After going to the Red Cross camp the other weekend, I realised I would have gone two weeks without drinking (Norwegians only drink (and then, a lot) at weekends) this weekend. And I thought, I can do better than that. I'll do Sober October! Not only because it rhymes. It definitely doesn't rhyme in Norwegian. Edru Oktober.

I like challenges.

I'll save some money.

I'll definitely gain some weight, as experienced last weekend, when everyone was drinking, and I was busy nomming up all the snack food since I didn't have a drink.
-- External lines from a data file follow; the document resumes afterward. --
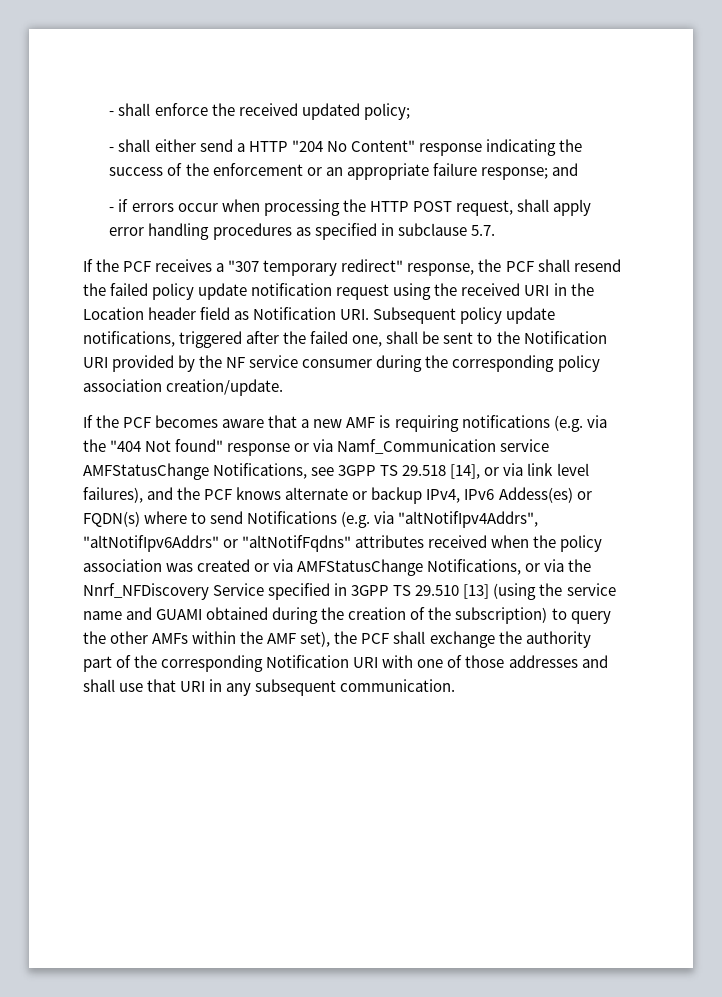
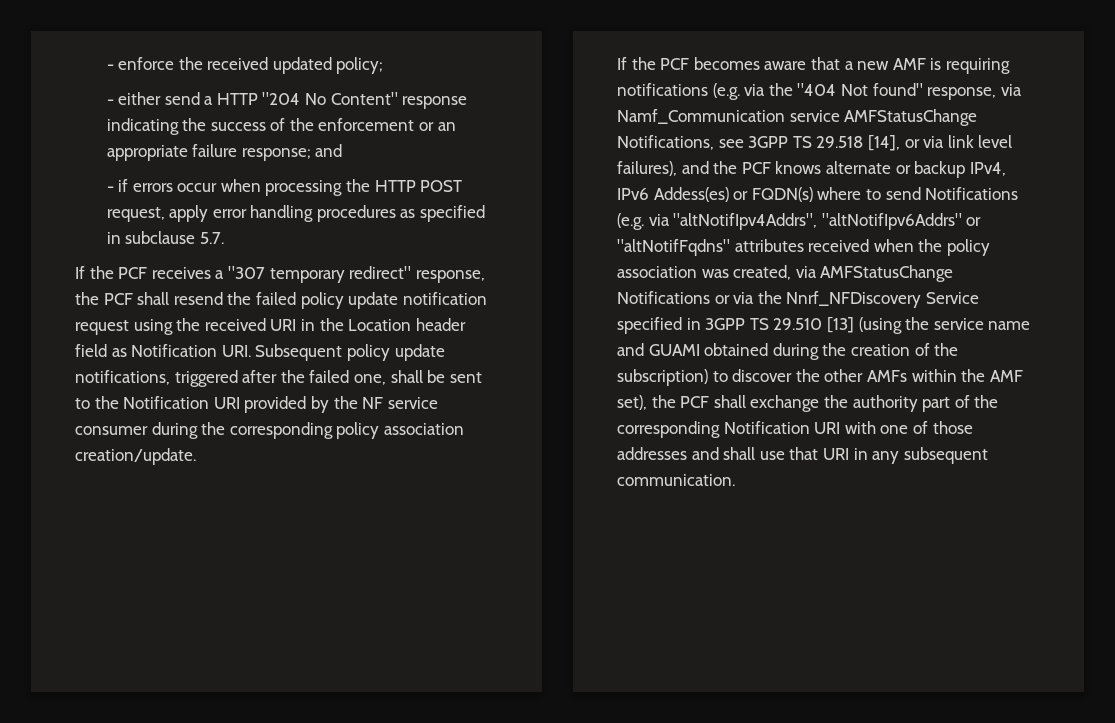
- - shall enforce the received updated policy;
+ - enforce the received updated policy;
- - shall either send a HTTP "204 No Content" response indicating the success of the enforcement or an appropriate failure response; and
+ - either send a HTTP "204 No Content" response indicating the success of the enforcement or an appropriate failure response; and
- - if errors occur when processing the HTTP POST request, shall apply error handling procedures as specified in subclause 5.7.
+ - if errors occur when processing the HTTP POST request, apply error handling procedures as specified in subclause 5.7.
- If the PCF becomes aware that a new AMF is requiring notifications (e.g. via the "404 Not found" response or via Namf_Communication service AMFStatusChange Notifications, see 3GPP TS 29.518 [14], or via link level failures), and the PCF knows alternate or backup IPv4, IPv6 Addess(es) or FQDN(s) where to send Notifications (e.g. via "altNotifIpv4Addrs", "altNotifIpv6Addrs" or "altNotifFqdns" attributes received when the policy association was created or via AMFStatusChange Notifications, or via the Nnrf_NFDiscovery Service specified in 3GPP TS 29.510 [13] (using the service name and GUAMI obtained during the creation of the subscription) to query the other AMFs within the AMF set), the PCF shall exchange the authority part of the corresponding Notification URI with one of those addresses and shall use that URI in any subsequent communication.
+ If the PCF becomes aware that a new AMF is requiring notifications (e.g. via the "404 Not found" response, via Namf_Communication service AMFStatusChange Notifications, see 3GPP TS 29.518 [14], or via link level failures), and the PCF knows alternate or backup IPv4, IPv6 Addess(es) or FQDN(s) where to send Notifications (e.g. via "altNotifIpv4Addrs", "altNotifIpv6Addrs" or "altNotifFqdns" attributes received when the policy association was created, via AMFStatusChange Notifications or via the Nnrf_NFDiscovery Service specified in 3GPP TS 29.510 [13] (using the service name and GUAMI obtained during the creation of the subscription) to discover the other AMFs within the AMF set), the PCF shall exchange the authority part of the corresponding Notification URI with one of those addresses and shall use that URI in any subsequent communication.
Oh well. Should be an experience.

5 Oct 2011

Saturday nights

 Ellen (Netherlands)

 Nikolai (Canada?)

Wendy (USA)

I went to a party at Gabriela's house - Gaby being the girl I met through Couchsurfing in August. She's gotten to know an impressive amount of people since she came, and invited everyone to her home. There was so much food. Empanadas, veggie lasagne, pancakes, brownies (oh, I ate so much), cheese doodles, saltsticks, carrots (which I had to bring out to not die from sugar overload from the brownies), chocolate cake, food, food, food. And a lot of amazing people from all over the world.

I've also started Sober October (more on that later), so I was drinking Fanta and having a genuinely sugar-filled evening. Om nom. I could hardly walk when we went into town later... But I had a great time, and I met some people I used to go to school with, some new people, and some of the people from earlier that evening. Good times.